----- Provided data -----

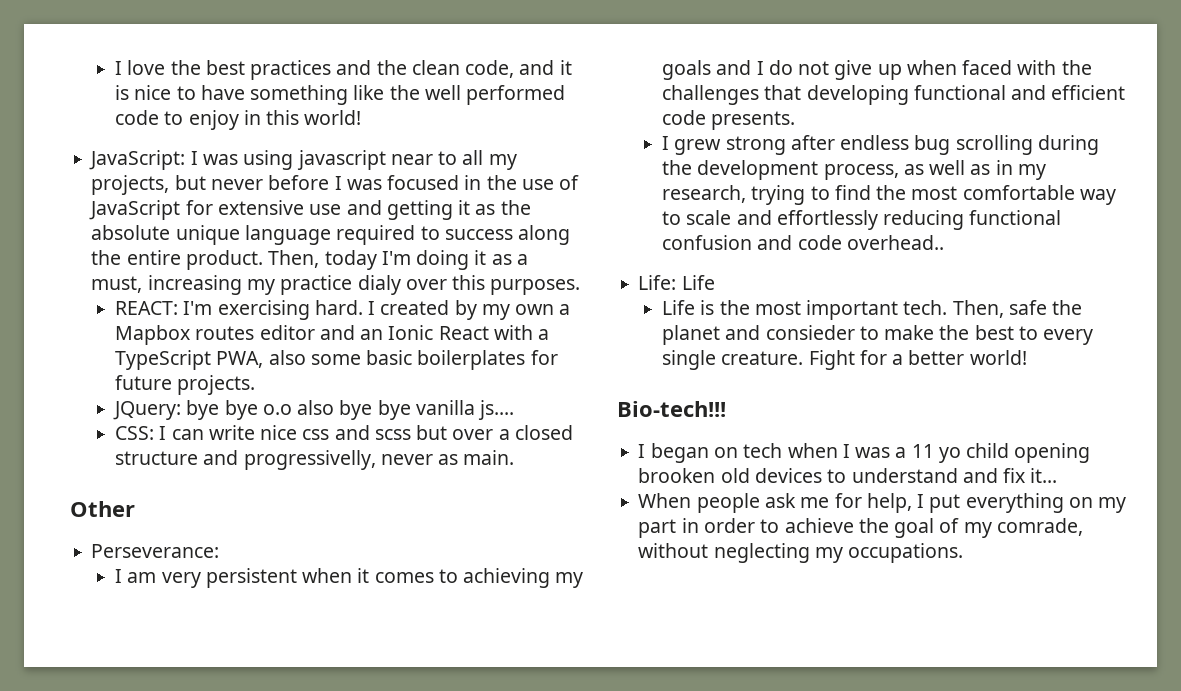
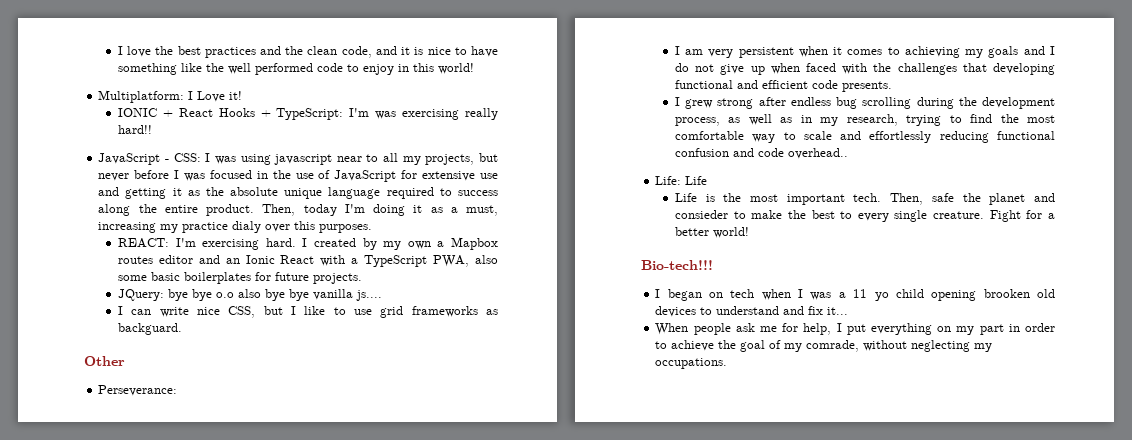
[89,150,186,170] JavaScript: -> [98,90,243,103] [117,108,498,120] [117,125,152,134] [98,153,201,165] Multiplatform: I Love it! // IONIC + React Hooks + TypeScript: I'm was exercising really hard!! // JavaScript - CSS:
[115,426,155,440] CSS: -> (382, 295) none
[302,425,573,440] [115,450,515,470] css and scss but over a closed structure and progressivelly, never as main. -> [228,306,498,318] [117,323,182,335] CSS, but I like to use grid frameworks as backguard.

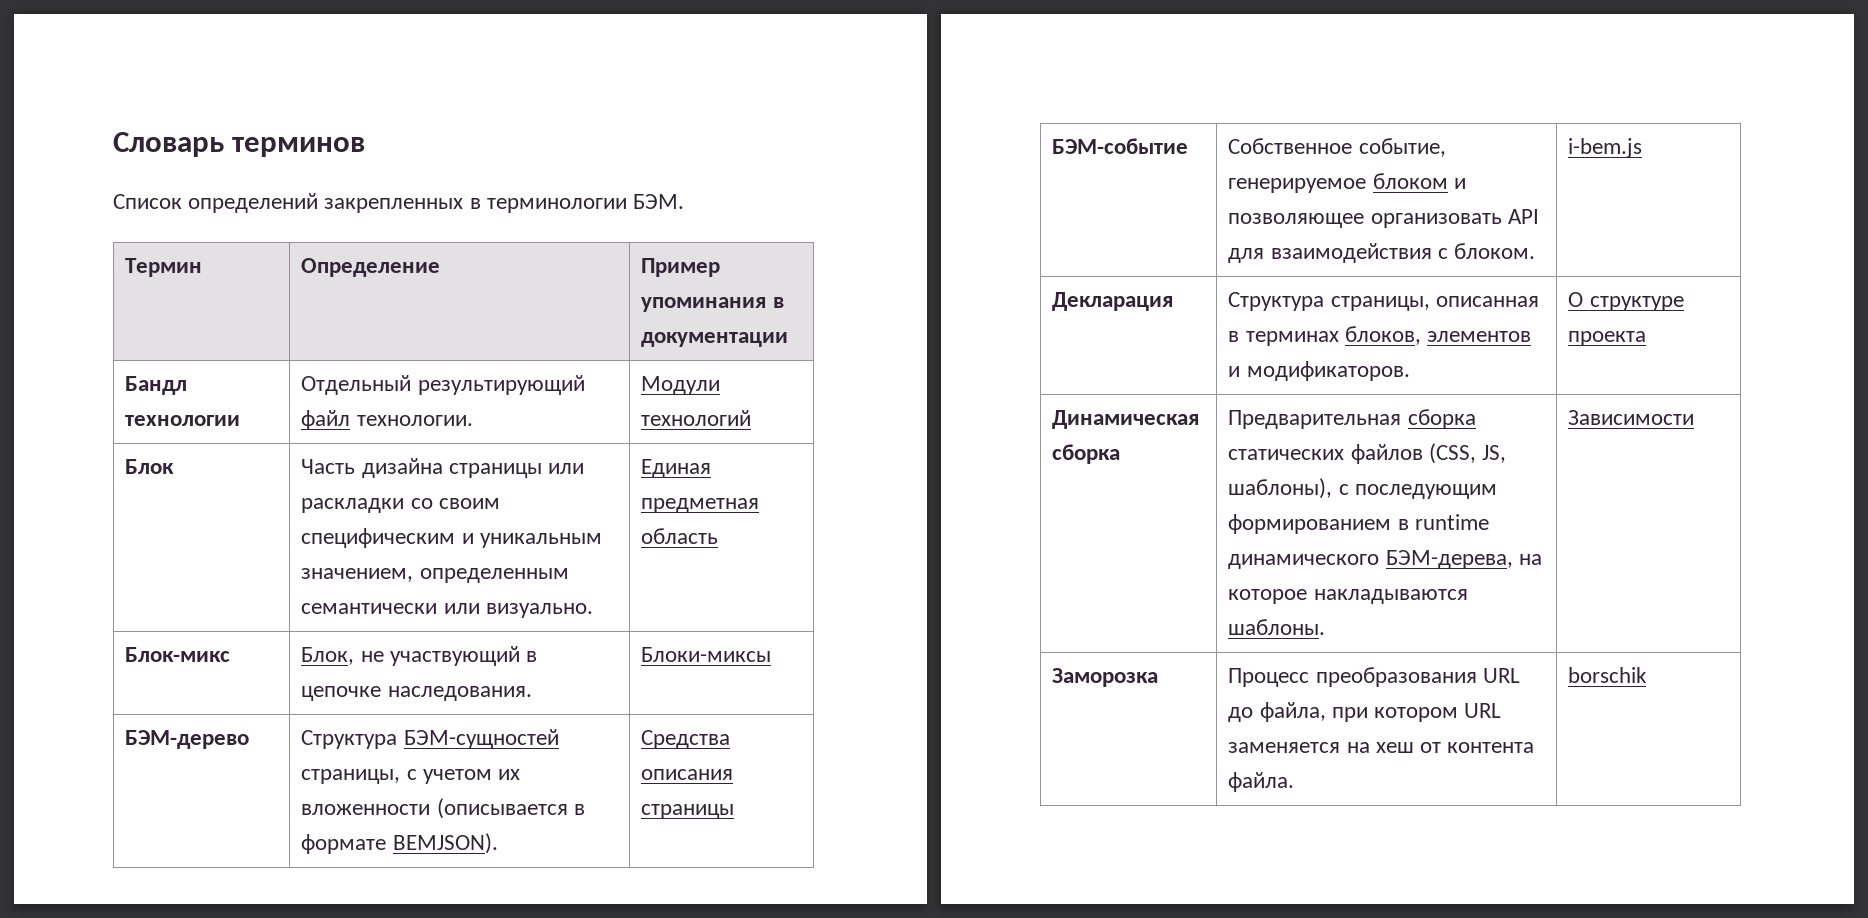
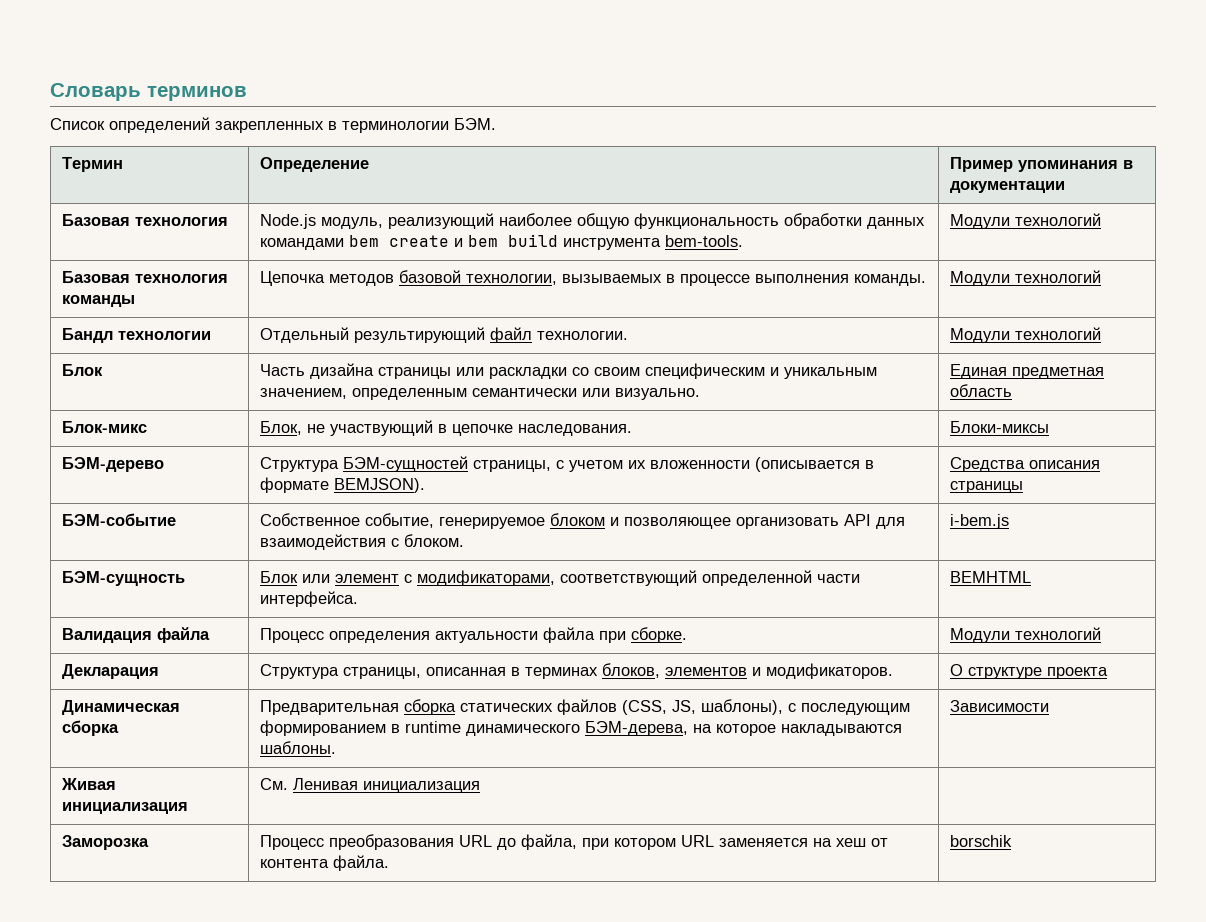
(789, 339) none -> [62,214,229,226] [260,213,926,229] [260,234,744,250] [950,213,1102,229] [62,271,229,283] [62,295,136,307] [260,270,927,286] [950,270,1102,286] // Базовая технология | Node.js модуль, реализующий наиболее общую функциональность обработки данных командами bem create и bem build инструмента bem-tools. | Модули технологий // Базовая технология команды | Цепочка методов базовой технологии, вызываемых в процессе выполнения команды. | Модули технологий
(1643, 148) none -> [62,571,186,586] [260,570,861,586] [260,591,359,607] [950,571,1032,583] [62,627,211,643] [260,627,688,643] [950,627,1102,643] // БЭМ-сущность | Блок или элемент с модификаторами, соответствующий определенной части интерфейса. | BEMHTML // Валидация файла | Процесс определения актуальности файла при сборке. | Модули технологий
(1695, 417) none -> [61,778,117,790] [62,802,189,814] [260,778,481,793] // Живая инициализация | См. Ленивая инициализация |

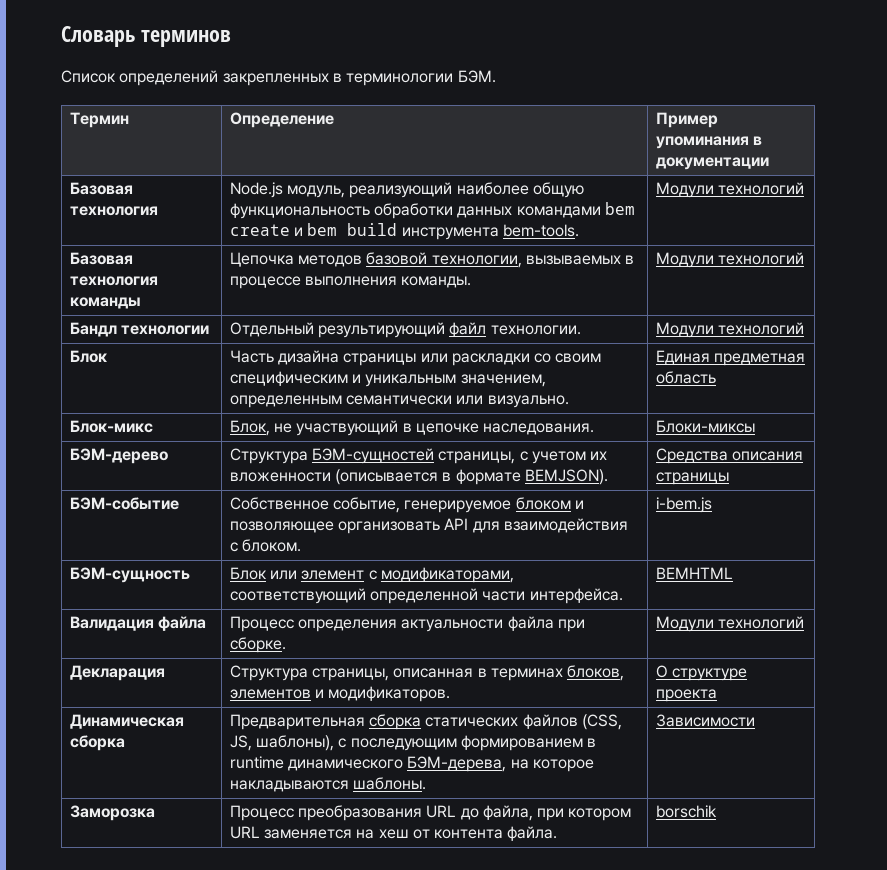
[61,778,117,790] [62,802,189,814] [260,778,481,793] // Живая инициализация | См. Ленивая инициализация | -> (755, 720) none

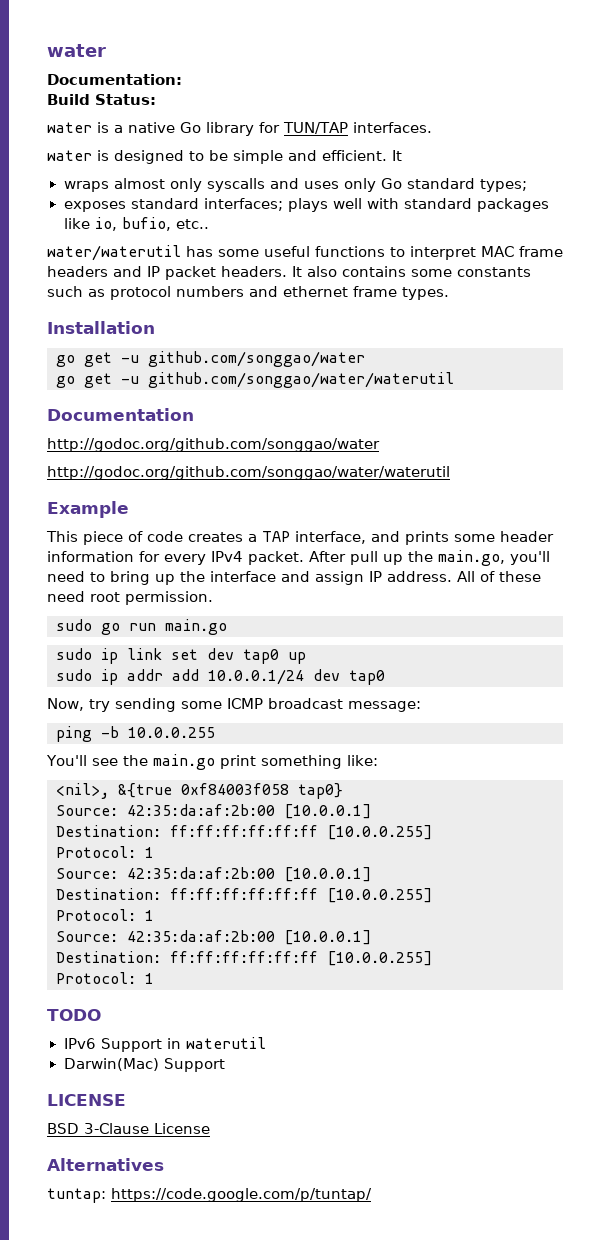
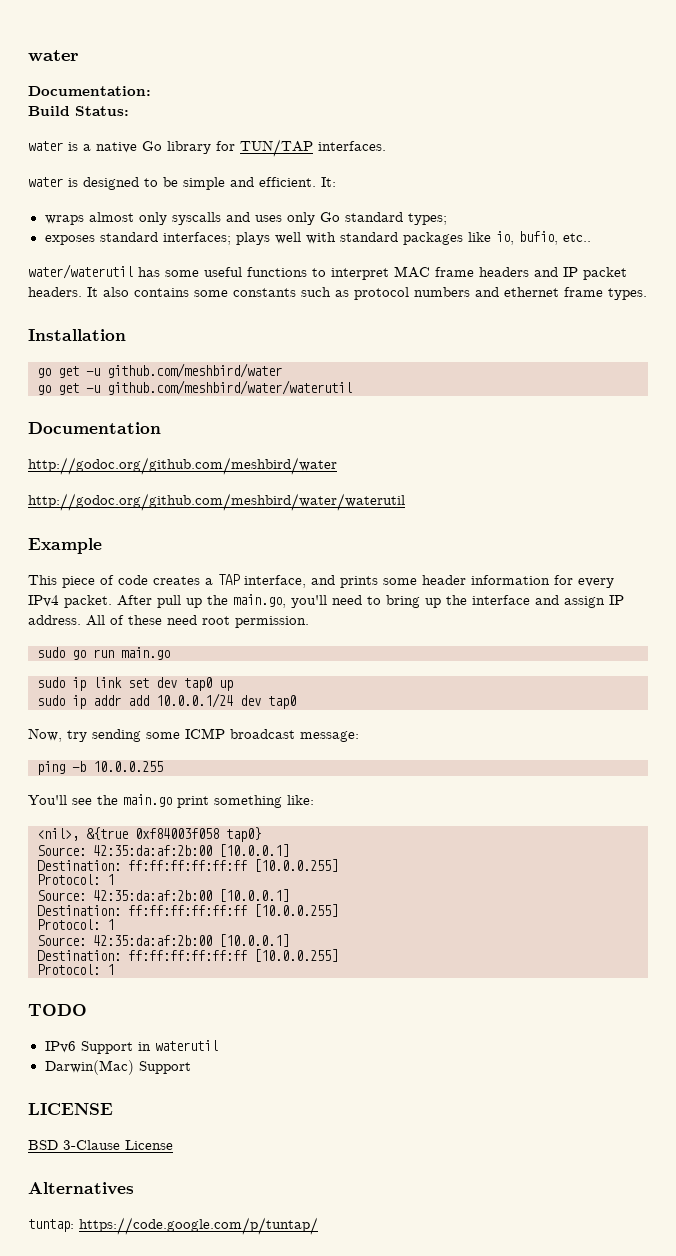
[392,150,402,161] It -> [321,177,336,187] It:
[148,351,365,367] [56,372,454,388] github.com/songgao/water // go get -u github.com/songgao/water/waterutil -> [107,363,282,378] [37,380,352,395] github.com/meshbird/water // go get -u github.com/meshbird/water/waterutil
[47,438,380,452] [47,466,450,480] http://godoc.org/github.com/songgao/water // http://godoc.org/github.com/songgao/water/waterutil -> [28,457,337,475] [28,493,405,511] http://godoc.org/github.com/meshbird/water // http://godoc.org/github.com/meshbird/water/waterutil

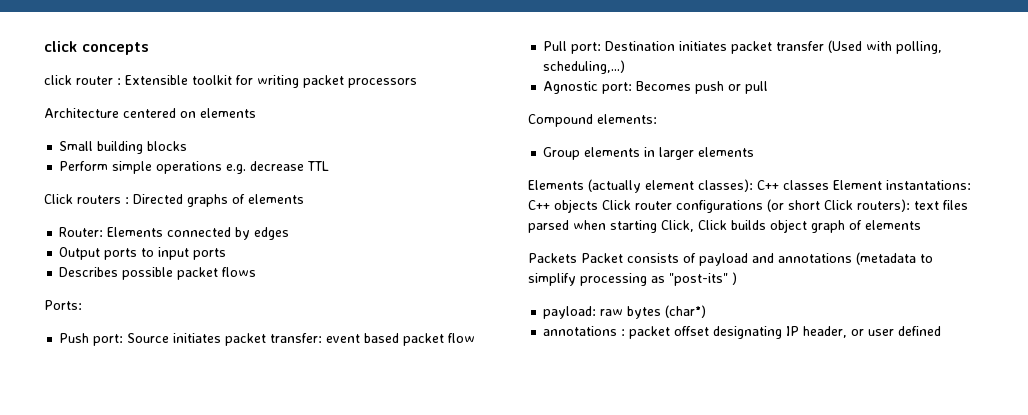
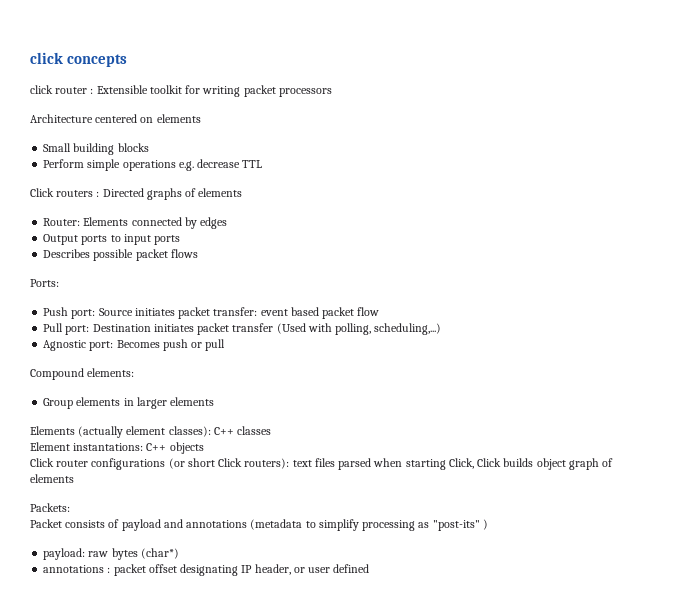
(829, 185) none -> (272, 430) //
(598, 206) none -> (204, 448) //
[528,253,577,263] Packets -> [30,503,70,512] Packets: //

-----

▸ **Your instructions**:
Filter the entries by the string "Живая" and copy each matching line.

▸ **Answer section**:
(1695, 417) none -> [61,778,117,790] [62,802,189,814] [260,778,481,793] // Живая инициализация | См. Ленивая инициализация |
[61,778,117,790] [62,802,189,814] [260,778,481,793] // Живая инициализация | См. Ленивая инициализация | -> (755, 720) none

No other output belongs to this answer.